Her mother looks back at her father now and she seems to be lost to her own thoughts and Mary wonders if her mother even heard her at all when she turns back to her.

"I am going to give you one piece of advice. I know you have never followed my advice concerning marriage but I am giving it to you all the same. Don't just look for love among the people you consider your equals. You always judge by status and wealth. Look for love everywhere. If you want to marry a man who is your equal you don't need someone who is as rich as you and has a title. You need to find someone who is as intelligent as you and is able to love Downton the way you do."

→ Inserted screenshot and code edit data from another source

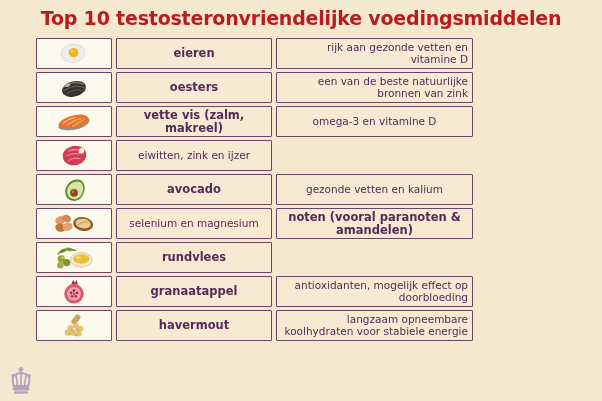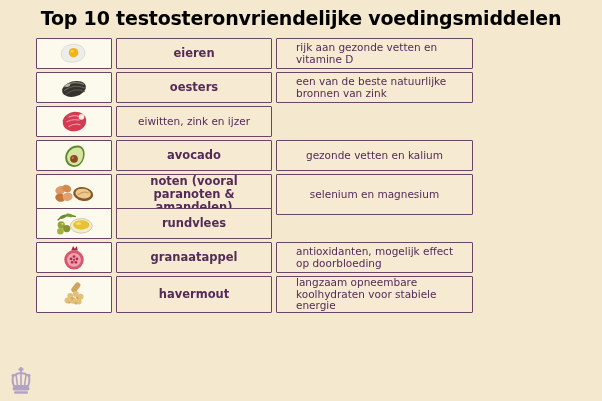--- a/index.html
+++ b/index.html
@@ -11,7 +11,7 @@
   .title{
     position:absolute;left:0;top:7px;width:602px;
     text-align:center;font-size:19px;font-weight:bold;
-    color:#000000;letter-spacing:-0.2px;
+    color:#b91c1c;letter-spacing:-0.2px;
   }
   .foods-table{
     position:absolute;left:36px;top:38px;width:437px;

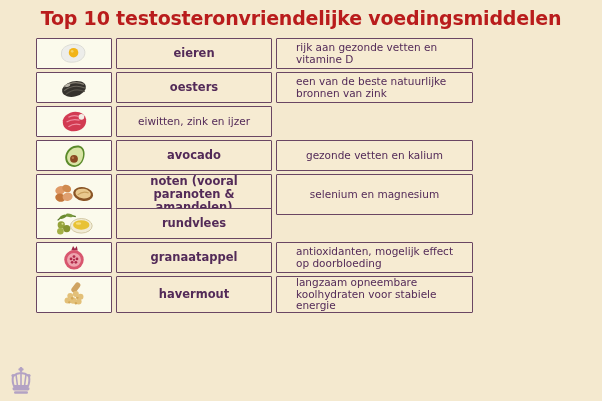--- a/index.html
+++ b/index.html
@@ -31,8 +31,8 @@
     text-align:center;line-height:1.12;padding:0 8px;
   }
   .desc-cell{
-    font-size:10.5px;color:#532a58;text-align:left;
-    line-height:1.1;padding:0 19px;
+    font-size:10.5px;color:#532a58;text-align:right;
+    line-height:1.1;padding:0 4px;
   }
   .crown{position:absolute;left:6px;top:366px;}
   svg{display:block;}

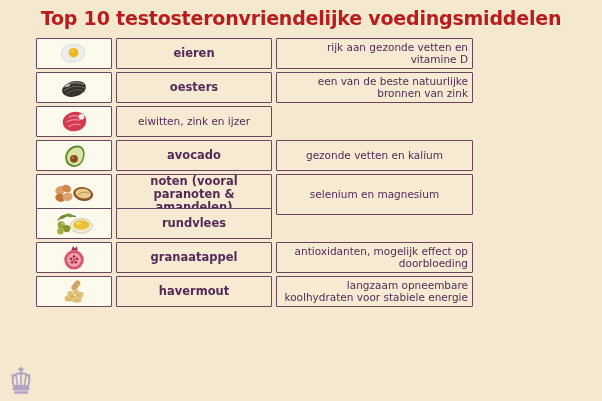--- a/index.html
+++ b/index.html
@@ -70,6 +70,19 @@
     <div class="cell desc-cell">een van de beste natuurlijke bronnen van zink</div>
   </div>
 
+  <div class="row">
+    <div class="cell icon-cell">
+      <svg width="40" height="26" viewBox="0 0 44 28">
+        <path d="M5 19 C4 21 8 23 14 23 C26 24 38 18 39 13 C40 9 34 6 27 7 C17 8 7 14 5 19 Z" fill="#8f8f88"></path>
+        <path d="M5 17 C5 19 9 21 15 21 C26 21 37 16 38 12 C39 8 33 5 26 6 C16 7 6 12 5 17 Z" fill="#e8742c"></path>
+        <path d="M10 16 Q16 10 24 9" stroke="#f6ab72" stroke-width="1.5" fill="none"></path>
+        <path d="M14 18 Q21 12 30 10" stroke="#f6ab72" stroke-width="1.4" fill="none"></path>
+        <path d="M20 19 Q27 14 34 11" stroke="#f6ab72" stroke-width="1.2" fill="none"></path>
+      </svg>
+    </div>
+    <div class="cell name-cell">vette vis (zalm, makreel)</div>
+    <div class="cell desc-cell">omega-3 en vitamine D</div>
+  </div>
 
   <div class="row">
     <div class="cell icon-cell">

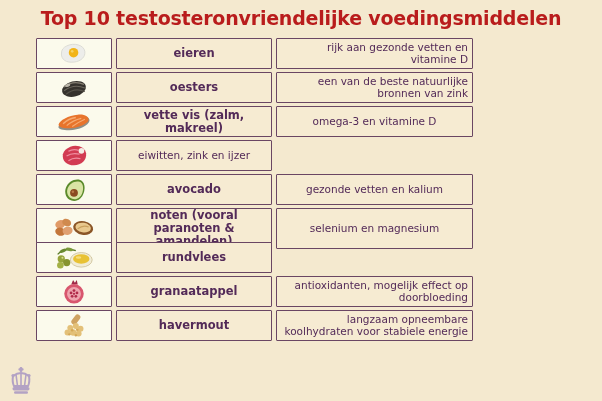--- a/index.html
+++ b/index.html
@@ -121,8 +121,8 @@
         <path d="M28 15 Q34 10 40 13" stroke="#c9a05e" stroke-width="1.3" fill="none"></path>
       </svg>
     </div>
+    <div class="cell desc-cell">selenium en magnesium</div>
     <div class="cell name-cell">noten (vooral paranoten &amp; amandelen)</div>
-    <div class="cell desc-cell">selenium en magnesium</div>
   </div>
 
   <div class="row">

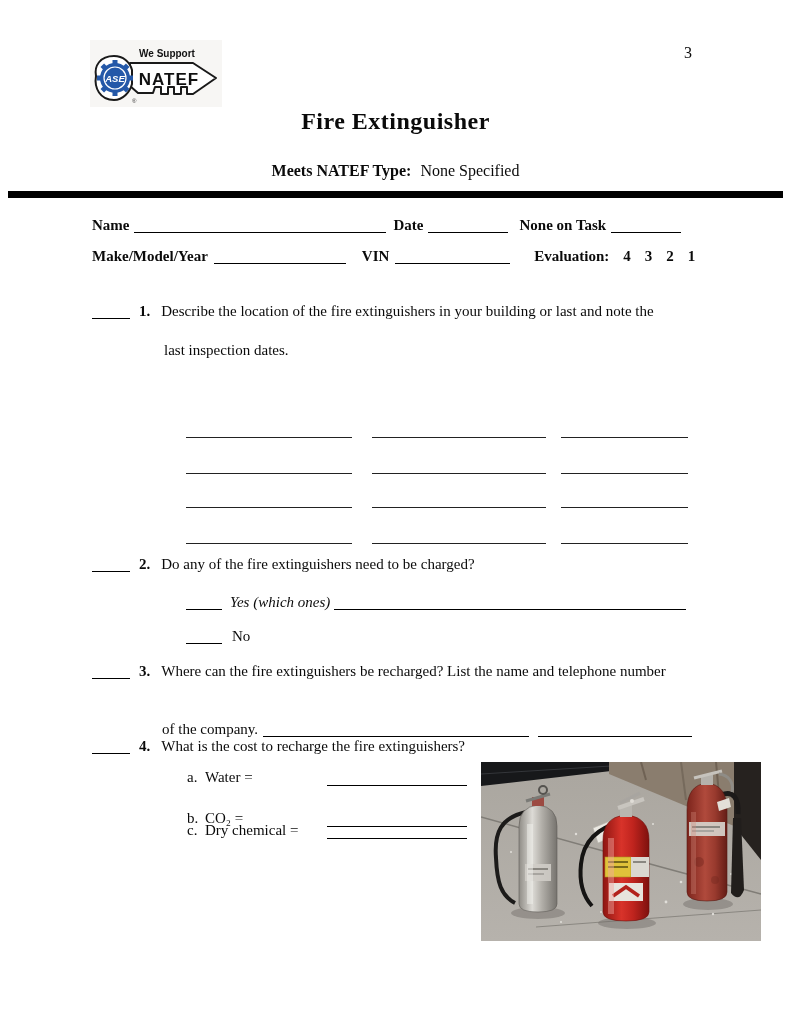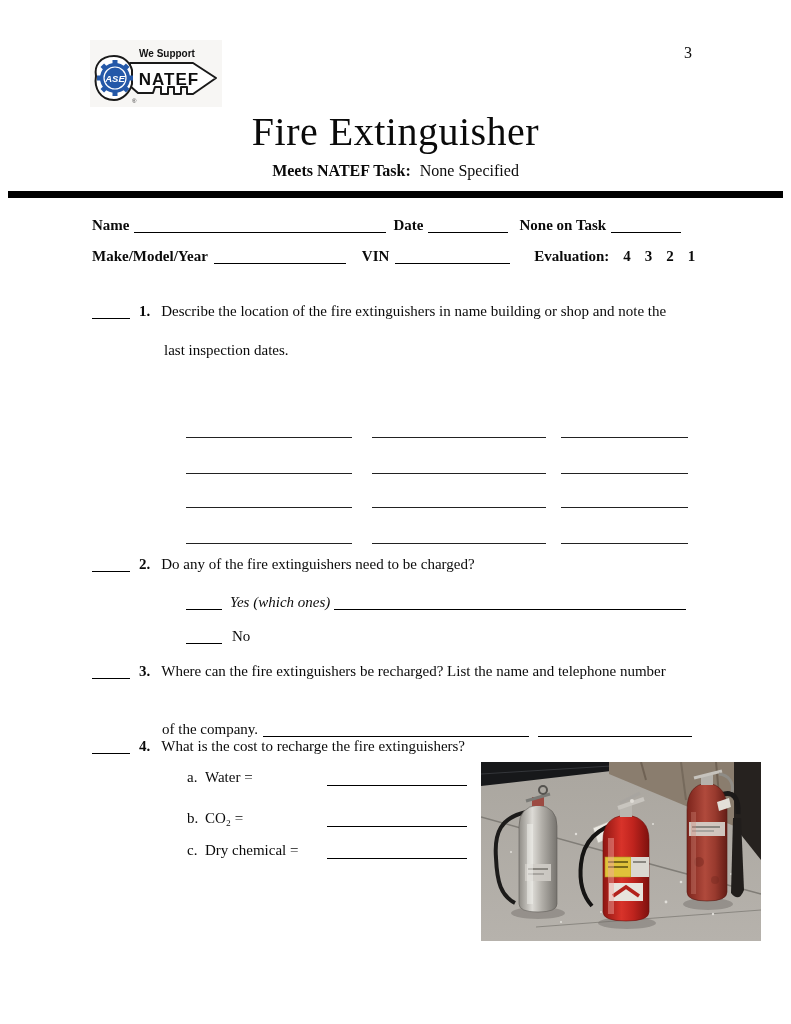--- a/index.html
+++ b/index.html
@@ -12,7 +12,7 @@
   .b{font-weight:bold;}
   .blank{display:inline-block;border-bottom:1.5px solid #000;height:4px;margin-bottom:-3px;}
   .center{left:0;width:791px;text-align:center;}
-  .title{font-size:40px;font-weight:normal;letter-spacing:.5px;}
+  .title{font-size:24px;font-weight:bold;letter-spacing:.5px;}
   .rule{position:absolute;left:8px;top:191px;width:775px;height:7px;background:#000;}
   .qblank{width:38px;}
   .qnum{font-weight:bold;margin-left:9px;}

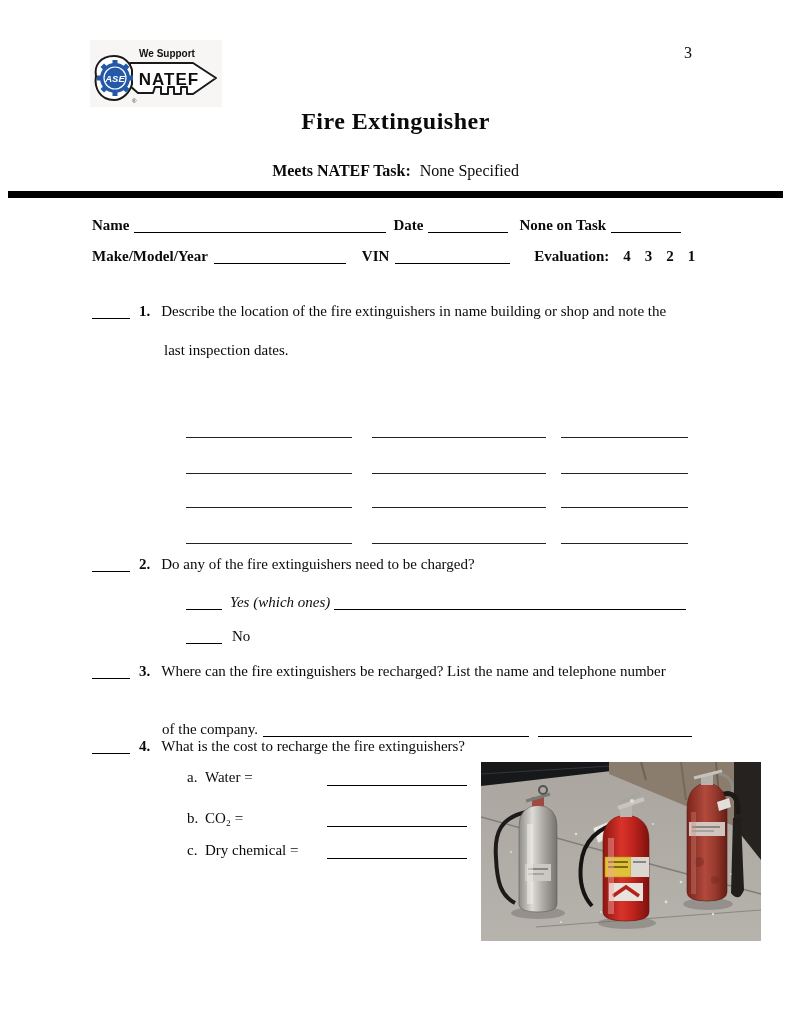--- a/index.html
+++ b/index.html
@@ -60,7 +60,7 @@
   <div class="abs center title" style="top:108px;">Fire Extinguisher</div>
 
   <div class="abs center" style="top:162px;font-size:16px;">
-    <span class="b">Meets NATEF Task:</span><span style="margin-left:9px;">None Specified</span>
+    <span class="b">Meets NATEF Type:</span><span style="margin-left:9px;">None Specified</span>
   </div>
 
   <div class="rule"></div>

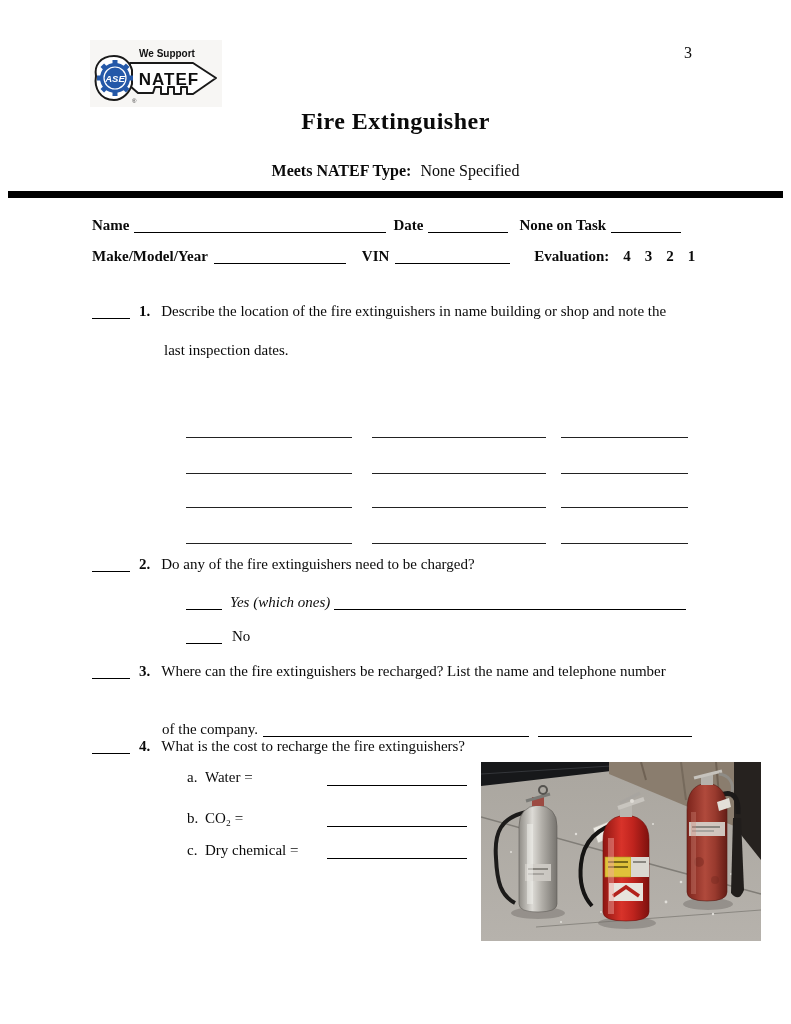--- a/index.html
+++ b/index.html
@@ -74,7 +74,7 @@
   </div>
 
   <div class="abs" style="left:92px;top:303px;">
-    <span class="blank qblank"></span><span class="qnum">1.</span><span class="qtext">Describe the location of the fire extinguishers in name building or shop and note the</span>
+    <span class="blank qblank"></span><span class="qnum">1.</span><span class="qtext">Describe the location of the fire extinguishers in your building or last and note the</span>
     <div class="q1line2" style="margin-left:72px;">last inspection dates.</div>
   </div>
 

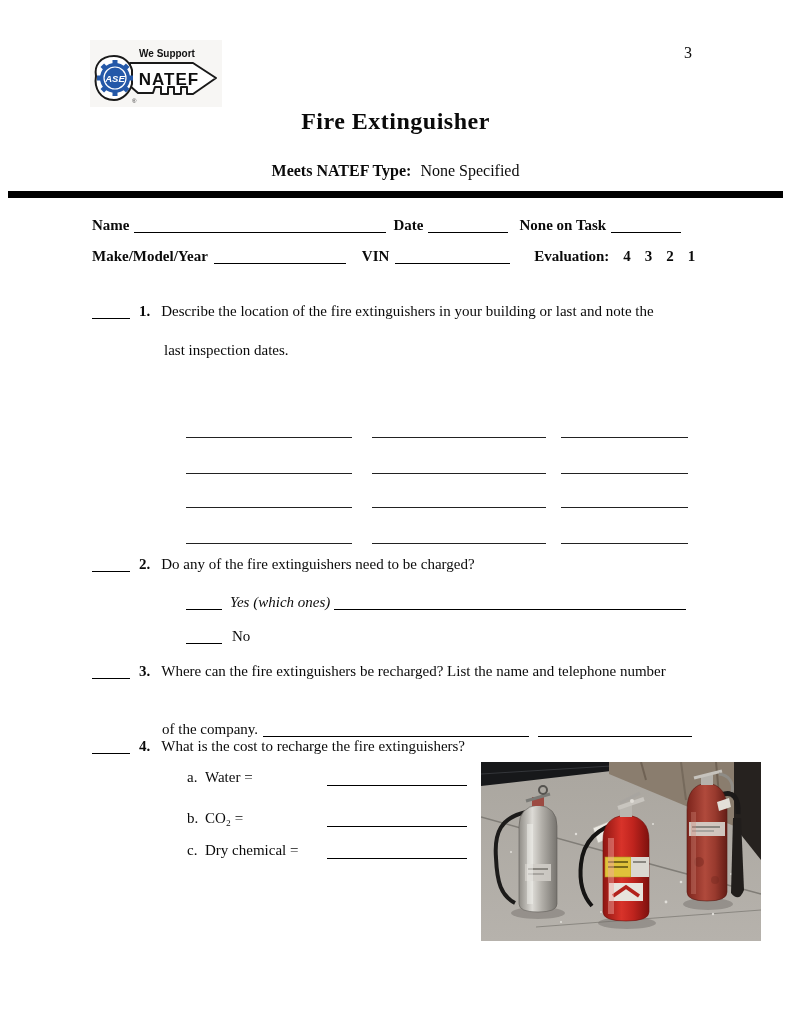--- a/index.html
+++ b/index.html
@@ -121,7 +121,7 @@
     <span class="subletter">a.</span><span>Water =</span>
     <div class="subline"></div>
   </div>
-  <div class="subrow" style="left:187px;top:842px;">
+  <div class="subrow" style="left:187px;top:822px;">
     <span class="subletter">c.</span><span>Dry chemical =</span>
     <div class="subline"></div>
   </div>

She doesn't reply because she doesn't know what to say. She isn't sure whether her mother is trying to play the matchmaker but she really can't imagine her mother to be doing that. Surely not and she won't take her mother's advice in any case. She can't marry down.

She realizes then that her mother has taken of all her jewelry. The tiara and necklace and whatever else she was wearing is gone. She supposes that Baxter took them home. Her mother's hair is falling apart, there are lose strings everywhere, some of them tucked behind her ear, some of them hanging down her back. She has also changed, she is wearing a very simple skirt and blouse at least three years out of fashion that don't match. Mary supposes that Baxter went for practicability rather than style, something her mother surely would have wanted her to do. Her father is of course wearing a hospital gown and if someone who did not know her parents were to look at them now he would never know that he was looking at the Earl and Countess of Grantham. All there is to see is a middle-aged woman sitting at her middle-aged husband's bedside, unwilling to leave the love of her life alone. Mary looks at her parents' joined hands then and sees that her mother has in fact not taken off all of her jewelry but that she is still wearing her engagement and wedding rings.

"If I told you to go home and rest, you would refuse, wouldn't you?" she asks her mother who answers without looking at her.

"I would refuse. I can't go home, not until your Papa has woken up again and I have been to talk to him again. But that does not mean that your company is unwelcome."

So she stays and watches her parents and realizes that although she had it all with Matthew, that Matthew and she would have been like her parents, she has learned quite a lot about love in the last twelve hours.